Em resumo, a droga e o contrabando de maços de cigarros ou de garrafas de uísque adquirem maior valoração jurídica do que a vida humana.

É por isto que entendo que só será reduzida essa “guerra genocida” no trânsito se a legislação brasileira estabelecer como medida acessória a pena de perdimento do veículo causador do acidente que resultou na morte de alguém, salvo se devidamente comprovado que o veículo havia sido furtado ou o mesmo estava sendo usado para fins não autorizados por seu proprietário ou possuidor.

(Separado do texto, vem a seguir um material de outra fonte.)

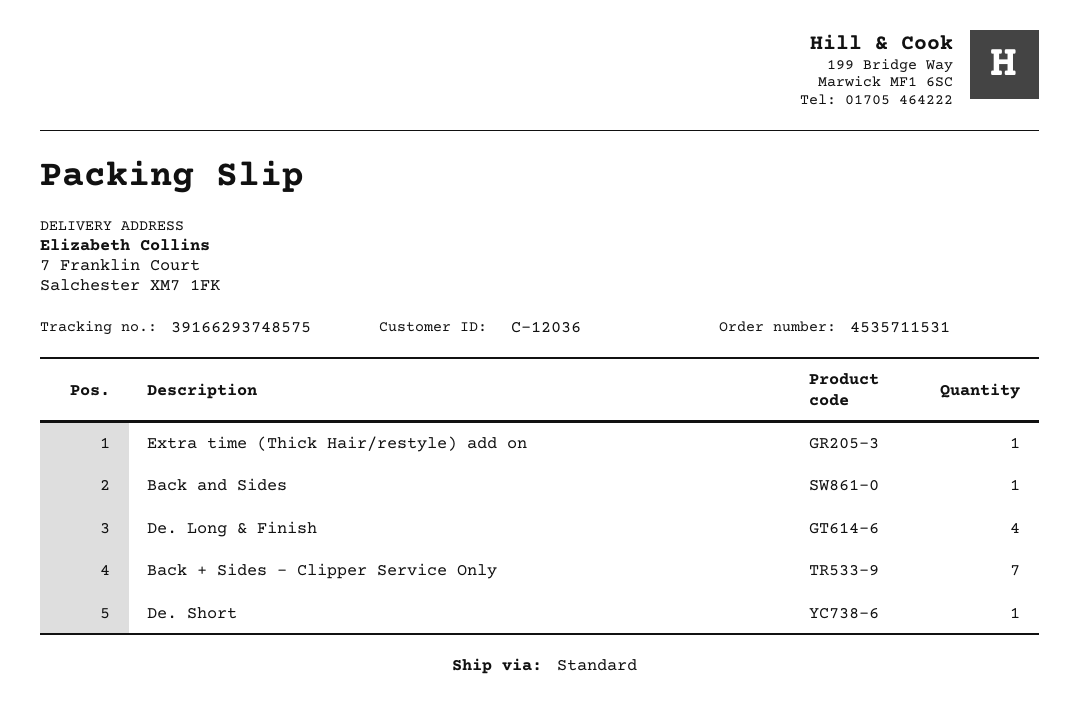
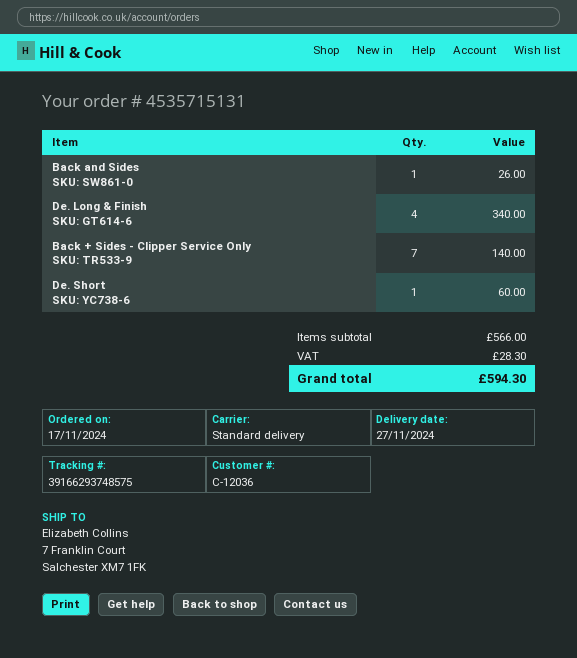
order number: 4535711531 -> 4535715131
Extra time (Thick Hair/restyle) add on: 1 -> none

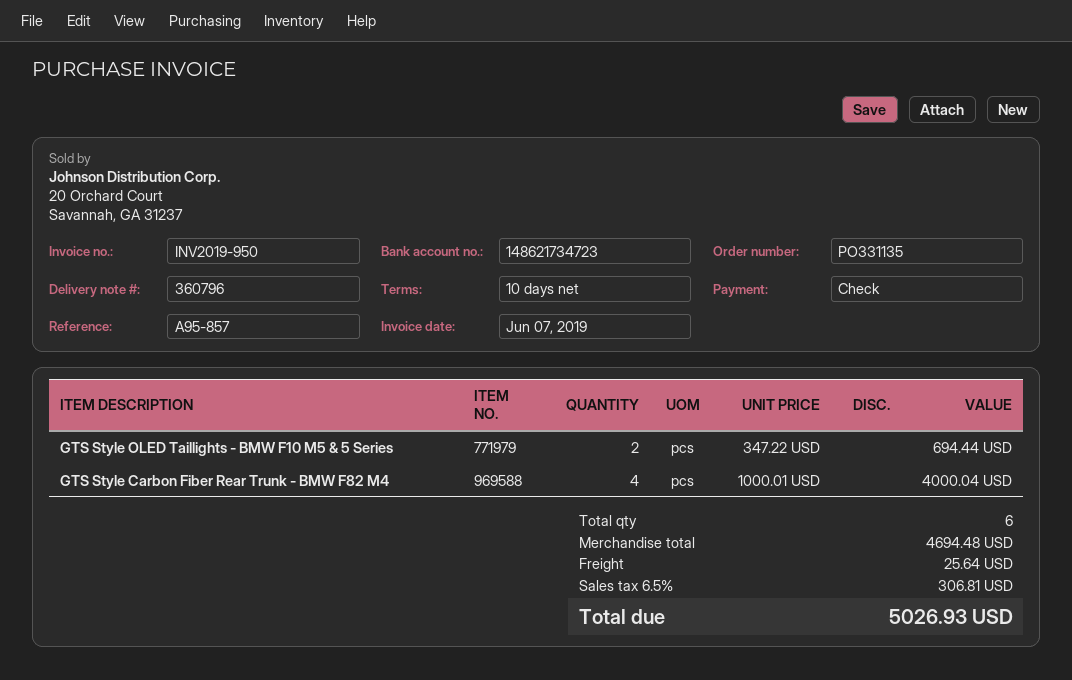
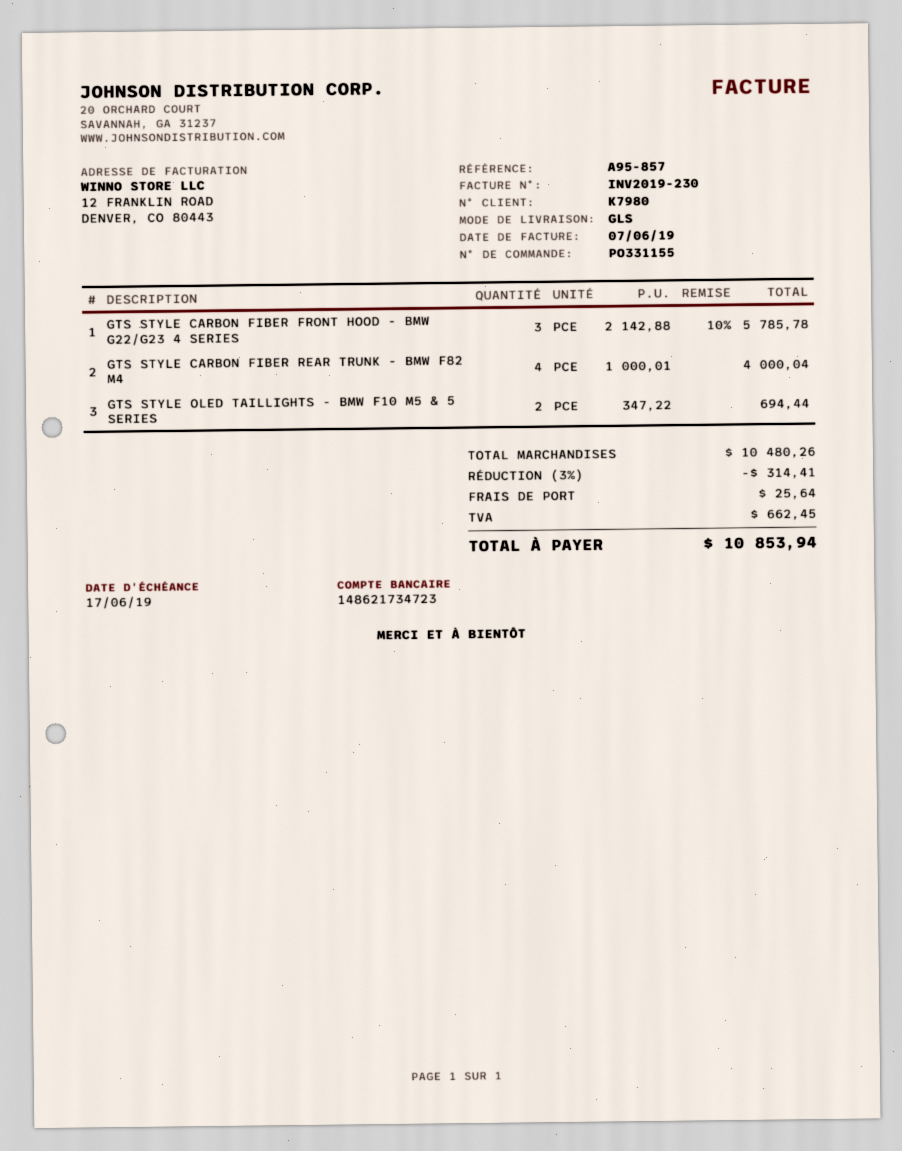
order number: PO331135 -> PO331155
invoice number: INV2019-950 -> INV2019-230
GTS STYLE CARBON FIBER FRONT HOOD - BMW G22/G23 4 SERIES: none -> 3 x 2142.88 - 10% = 5785.78
subtotal: 4694.48 -> 10480.26
discount: none -> 3% = 314.41
tax: 306.81 -> 662.45
total: 5026.93 -> 10853.94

A minha sugestão para a elaboração de um Projeto de Lei (PL) é no sentido de que havendo a comprovação da materialidade e autoria do ato delituoso que resultou na morte de alguém, a autoridade policial, dentre outras providências, lavrará o auto de apreensão do veículo e assim que concluir o relatório com as provas colhidas encaminhará ao Juiz.

Feita a denúncia e configurada a verossimilhança do que ali consta, sem que se vislumbre alguma excludente de ilicitude, o Juiz, ao receber a denúncia homologará o ato de apreensão do veículo.

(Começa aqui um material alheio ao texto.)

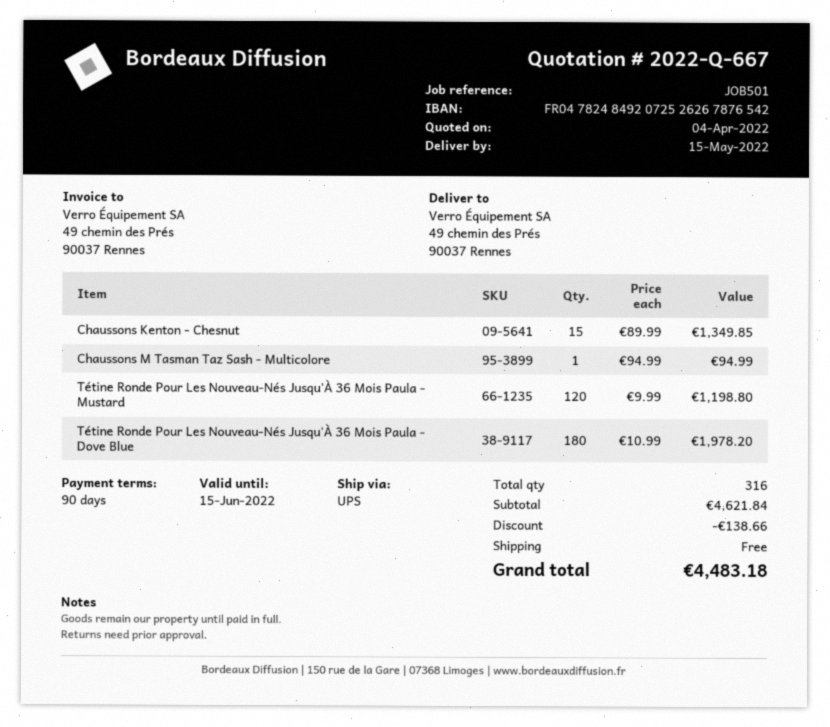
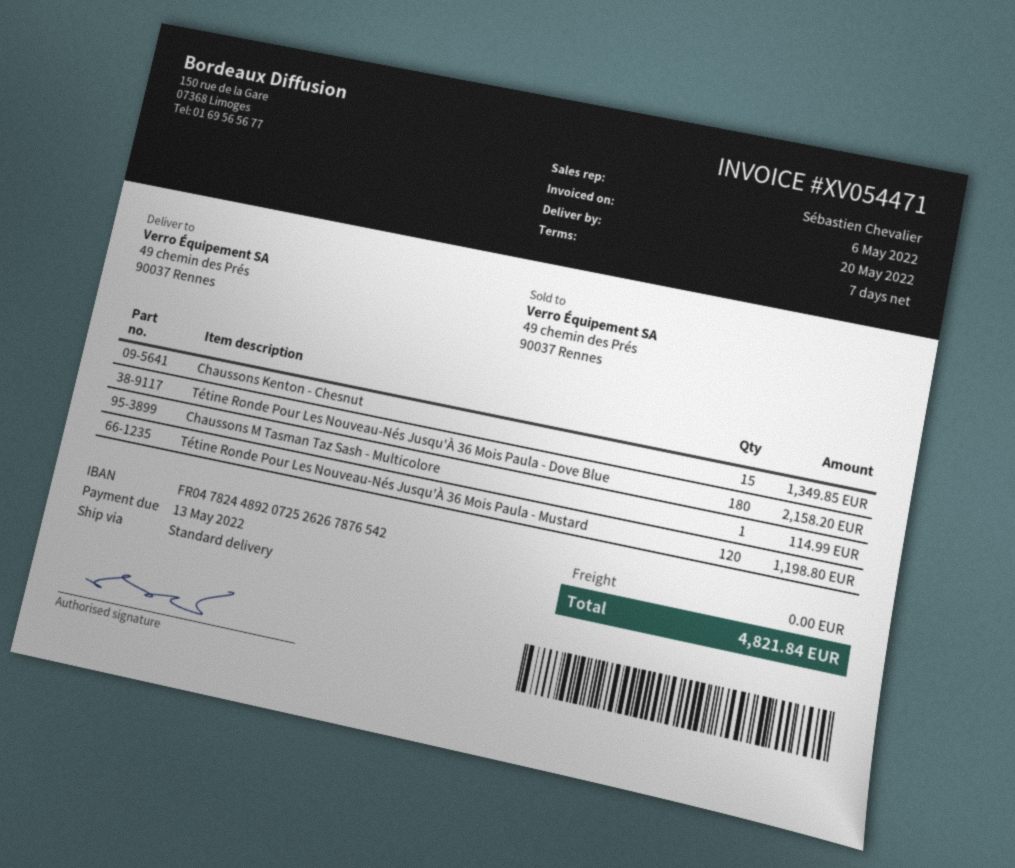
delivery date: 2022-05-15 -> 2022-05-20
payment terms: 90 days -> 7 days
bank account: FR0478248492072526267876542 -> FR0478244892072526267876542
shipping method: UPS -> standard
Chaussons M Tasman Taz Sash - Multicolore: 1 for 94.99 -> 1 for 114.99
Tétine Ronde Pour Les Nouveau-Nés Jusqu'À 36 Mois Paula - Dove Blue: 180 for 1978.20 -> 180 for 2158.20
discount: 138.66 -> none
total: 4483.18 -> 4821.84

Ao proferir a sentença de mérito que condenar o réu, o Juiz determinará o imediato leilão do veículo no estado em que se encontra e o valor apurado será depositado em um Fundo destinado a reparar os danos causados no trânsito.

Se a decisão ao final do trânsito em julgado absolver o réu, o proprietário do veículo receberá o valor apurado no leilão devidamente atualizado.

Tenho certeza que o motorista que estará sujeito a perder o seu valioso (e mimoso) veículo pensará duas vezes antes de agir com imprudência, imperícia ou negligência, porque é mais do que sabido que a ameaça de uma perda patrimonial é a única coisa capaz de fazer alguém refletir antes de praticar algum ato.

Já sei de antemão que a minha ideia encontrará pela frente a repulsa das instituições financeiras, pois a maioria dos veículos que trafega em nosso território está alienada fiduciariamente a algum banco, sendo a garantia que os mesmos têm para a quitação do financiamento.